Libor rigging losses another’s gain
SIR — David Gleason wrote a remarkable primer on the Libor scandal (Libor a little part of interest rigging, July 26) which serves as recommended reading for anyone trying to understand this crisis.
What may confound some readers is what the impact of rigging the Libor rate by a fraction of a basis point translates to in the real world. To add more perspective to this question, we can turn to research done by Morgan Stanley on this question.
It is worth putting into numerical value what the Libor rate is. It is the reference rate for about $350-trillion of financial products. Morgan Stanley estimates that Libor rigging could possibly account for $720m of profit for each of the banks under investigation over a four-year period. The obvious question would be why would banks wilfully turn a blind eye to this? The answer is simple: greed. Compensation as a percentage of investment banks’ revenue is typically 40% to 50% of their profit, and Libor rigging serves this self-interest.

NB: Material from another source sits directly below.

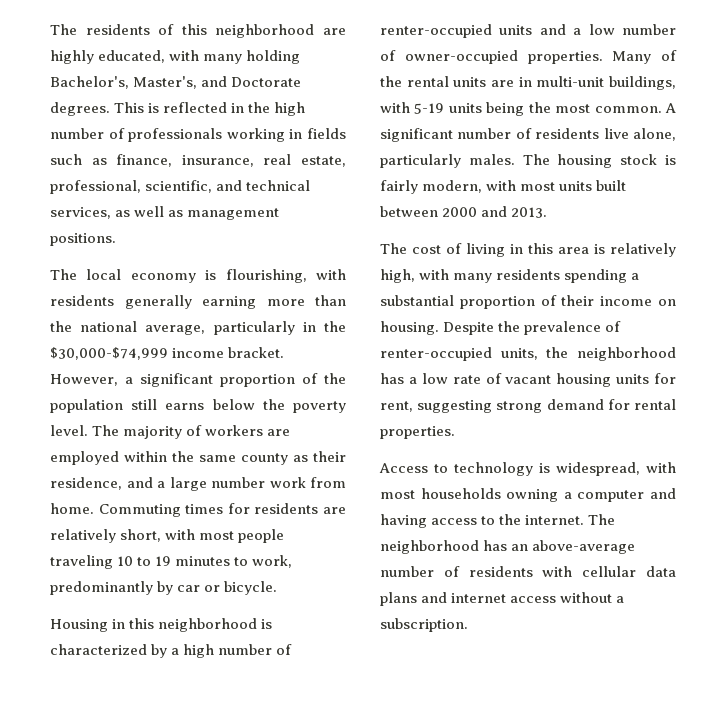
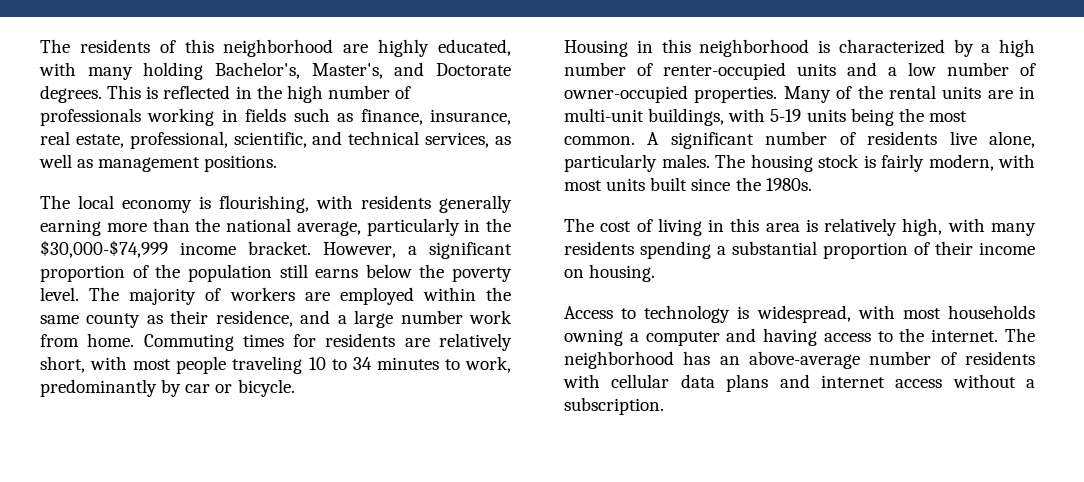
- Commuting times for residents are relatively short, with most people traveling 10 to 19 minutes to work, predominantly by car or bicycle.
+ Commuting times for residents are relatively short, with most people traveling 10 to 34 minutes to work, predominantly by car or bicycle.
- The housing stock is fairly modern, with most units built between 2000 and 2013.
+ The housing stock is fairly modern, with most units built since the 1980s.
- Despite the prevalence of renter-occupied units, the neighborhood has a low rate of vacant housing units for rent, suggesting strong demand for rental properties.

The counter-intuitive paradox of this scandal is that the Libor rate was low-balled (underpriced) in some cases. So shouldn’t we be happy that rates were artificially low? No. In financial market trades, one trader’s loss is another’s gain. And in this situation it is easy to envisage large institutional investors such as pension funds who potentially lost money through lower (than would have been) investment returns. Their returns have a real impact on the lives of millions of pensioners.
Mr Gleason questions the merits of reintroducing the Glass-Steagall Act (1933) that separated commercial banks and investment banks. I agree with him and submit that financial engineering in the banking industry has reached a level of sophistication that would make the act impotent. Besides, the banking crisis of 2008 began in an investment bank (Lehman Brothers) and an insurance firm (AIG). A structural separation of investment banking from commercial banking in the absence of regulating their activities is no different from a doctor applying a Band-Aid to a haemorrhaging patient.
An interesting solution that has been proposed by the economist John Kay is to broaden fiduciary-duty standards in banking. For example, in a 2007 case, Goldman Sachs created a collateralised debt obligation (CDO) designed to fail, and hedge-fund honcho Paul Johnson helped pick a reference portfolio of ailing mortgagebacked securities so he would reap huge profits on his short position. Goldman did not disclose to the insurer of the CDO John Paulson’s economic interest in the CDO failing. A higher standard of fiduciary duty would have compelled Goldman to act solely in the interests of its client.
It also makes it easier for clients to sue institutions where this duty has been breached.
So, as Mr Gleason asks, what happens next? The answer is very predictable. Banking reform will be a political issue of which the incumbent US president and Mitt Romney will steer clear for the rest of the year. Regulators in Europe and the US will continue to be victims of regulatory and intellectual capture.
In 2013, Jamie Dimon and his fellow bankers will commence their annual pilgrimage to a television screen in front of you extolling the virtues of the banking sector and justifying their even bigger bonus pot. The rest of us will either suffer from collective amnesia or will be asking “What the Libor” was the fuss all about?